WHAT YOU WILL DO ▸
What you return must be the lines of the data that hold the word "Texas".

EXERCISE INPUT ▸
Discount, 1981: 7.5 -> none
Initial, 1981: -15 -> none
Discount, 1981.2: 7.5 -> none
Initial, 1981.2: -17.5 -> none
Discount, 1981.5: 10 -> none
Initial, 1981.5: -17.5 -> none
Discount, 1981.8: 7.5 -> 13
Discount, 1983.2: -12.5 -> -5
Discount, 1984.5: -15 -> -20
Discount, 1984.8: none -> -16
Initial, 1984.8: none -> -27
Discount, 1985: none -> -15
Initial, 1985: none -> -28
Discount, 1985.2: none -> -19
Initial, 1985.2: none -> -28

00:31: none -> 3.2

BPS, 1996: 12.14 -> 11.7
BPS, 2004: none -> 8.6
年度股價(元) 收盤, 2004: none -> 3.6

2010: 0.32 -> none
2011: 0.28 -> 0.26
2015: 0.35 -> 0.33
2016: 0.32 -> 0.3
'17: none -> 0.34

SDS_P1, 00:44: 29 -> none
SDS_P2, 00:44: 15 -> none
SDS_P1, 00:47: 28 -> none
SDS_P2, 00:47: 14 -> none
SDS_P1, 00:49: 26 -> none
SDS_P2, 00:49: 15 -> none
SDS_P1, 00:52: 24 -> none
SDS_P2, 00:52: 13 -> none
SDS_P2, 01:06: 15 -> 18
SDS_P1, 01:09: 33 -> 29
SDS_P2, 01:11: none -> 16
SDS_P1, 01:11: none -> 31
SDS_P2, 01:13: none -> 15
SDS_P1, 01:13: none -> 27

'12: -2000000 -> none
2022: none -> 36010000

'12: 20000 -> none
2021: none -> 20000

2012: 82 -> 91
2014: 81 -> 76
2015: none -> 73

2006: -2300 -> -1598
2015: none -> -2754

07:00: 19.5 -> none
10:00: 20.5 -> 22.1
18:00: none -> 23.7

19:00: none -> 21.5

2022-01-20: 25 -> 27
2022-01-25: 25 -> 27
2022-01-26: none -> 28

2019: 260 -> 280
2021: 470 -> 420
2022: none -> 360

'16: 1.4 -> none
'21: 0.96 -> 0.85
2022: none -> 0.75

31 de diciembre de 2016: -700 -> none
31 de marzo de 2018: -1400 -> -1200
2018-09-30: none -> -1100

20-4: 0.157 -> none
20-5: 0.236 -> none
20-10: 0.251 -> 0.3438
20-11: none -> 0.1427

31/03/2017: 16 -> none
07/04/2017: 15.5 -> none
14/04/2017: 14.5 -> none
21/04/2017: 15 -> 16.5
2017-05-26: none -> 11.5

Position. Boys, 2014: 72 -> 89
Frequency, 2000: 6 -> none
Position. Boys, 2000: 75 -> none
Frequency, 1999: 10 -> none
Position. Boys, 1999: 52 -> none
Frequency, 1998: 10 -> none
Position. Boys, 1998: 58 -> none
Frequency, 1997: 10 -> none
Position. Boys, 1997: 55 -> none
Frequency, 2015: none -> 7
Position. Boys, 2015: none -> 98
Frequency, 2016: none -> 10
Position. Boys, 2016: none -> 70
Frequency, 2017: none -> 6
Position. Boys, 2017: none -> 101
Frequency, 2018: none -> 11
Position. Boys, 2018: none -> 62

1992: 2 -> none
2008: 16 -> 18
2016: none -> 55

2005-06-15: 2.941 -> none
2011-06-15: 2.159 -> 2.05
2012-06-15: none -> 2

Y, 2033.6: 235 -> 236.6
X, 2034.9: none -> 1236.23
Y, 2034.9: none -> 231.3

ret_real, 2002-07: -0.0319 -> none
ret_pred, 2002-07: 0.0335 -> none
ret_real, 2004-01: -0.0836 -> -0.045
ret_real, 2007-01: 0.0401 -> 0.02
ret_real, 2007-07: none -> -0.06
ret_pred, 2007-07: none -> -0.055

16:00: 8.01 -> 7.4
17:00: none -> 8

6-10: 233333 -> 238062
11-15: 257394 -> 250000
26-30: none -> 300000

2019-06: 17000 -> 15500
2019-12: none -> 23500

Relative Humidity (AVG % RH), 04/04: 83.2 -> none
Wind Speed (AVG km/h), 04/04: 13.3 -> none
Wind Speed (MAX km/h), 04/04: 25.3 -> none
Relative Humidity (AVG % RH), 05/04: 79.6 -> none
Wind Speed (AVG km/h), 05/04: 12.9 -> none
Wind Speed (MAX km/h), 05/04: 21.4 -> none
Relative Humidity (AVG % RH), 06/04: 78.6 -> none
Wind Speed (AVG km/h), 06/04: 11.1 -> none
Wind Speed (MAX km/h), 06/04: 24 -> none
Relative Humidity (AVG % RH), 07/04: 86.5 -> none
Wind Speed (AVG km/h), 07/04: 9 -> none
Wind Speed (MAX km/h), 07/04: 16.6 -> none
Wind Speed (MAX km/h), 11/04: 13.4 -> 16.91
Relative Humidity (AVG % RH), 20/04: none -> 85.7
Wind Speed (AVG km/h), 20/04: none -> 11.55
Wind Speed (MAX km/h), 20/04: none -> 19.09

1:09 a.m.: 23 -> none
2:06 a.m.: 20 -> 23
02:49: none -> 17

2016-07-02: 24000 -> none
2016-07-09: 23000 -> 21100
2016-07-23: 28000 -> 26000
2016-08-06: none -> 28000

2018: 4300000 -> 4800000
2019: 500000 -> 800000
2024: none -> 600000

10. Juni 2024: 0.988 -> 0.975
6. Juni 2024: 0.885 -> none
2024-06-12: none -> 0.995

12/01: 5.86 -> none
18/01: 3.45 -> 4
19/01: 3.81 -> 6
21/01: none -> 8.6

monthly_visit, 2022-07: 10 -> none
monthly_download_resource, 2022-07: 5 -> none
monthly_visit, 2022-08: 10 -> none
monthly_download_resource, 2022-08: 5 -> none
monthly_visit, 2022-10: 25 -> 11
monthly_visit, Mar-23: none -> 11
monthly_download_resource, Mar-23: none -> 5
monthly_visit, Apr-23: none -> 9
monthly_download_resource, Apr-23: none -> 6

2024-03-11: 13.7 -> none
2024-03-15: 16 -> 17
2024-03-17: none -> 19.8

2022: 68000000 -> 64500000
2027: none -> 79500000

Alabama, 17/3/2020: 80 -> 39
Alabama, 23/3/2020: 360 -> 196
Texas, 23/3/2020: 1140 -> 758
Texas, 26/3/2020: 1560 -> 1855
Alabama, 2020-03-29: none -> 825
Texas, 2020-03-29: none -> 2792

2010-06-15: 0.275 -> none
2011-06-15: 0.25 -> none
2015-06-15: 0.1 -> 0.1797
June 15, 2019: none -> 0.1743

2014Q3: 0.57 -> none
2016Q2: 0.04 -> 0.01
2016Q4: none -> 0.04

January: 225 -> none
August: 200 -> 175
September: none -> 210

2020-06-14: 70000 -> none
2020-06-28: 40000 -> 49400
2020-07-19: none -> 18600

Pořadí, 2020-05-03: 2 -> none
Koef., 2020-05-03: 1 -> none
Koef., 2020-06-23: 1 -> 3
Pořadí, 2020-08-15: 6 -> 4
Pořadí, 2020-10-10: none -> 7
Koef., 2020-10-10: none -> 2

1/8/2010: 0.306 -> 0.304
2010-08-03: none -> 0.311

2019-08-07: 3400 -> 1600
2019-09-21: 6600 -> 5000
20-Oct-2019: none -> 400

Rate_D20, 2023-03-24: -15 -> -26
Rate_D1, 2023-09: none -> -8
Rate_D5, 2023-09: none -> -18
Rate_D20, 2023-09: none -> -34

RESULT OF THIS TASK ▸
Texas, 23/3/2020: 1140 -> 758
Texas, 26/3/2020: 1560 -> 1855
Texas, 2020-03-29: none -> 2792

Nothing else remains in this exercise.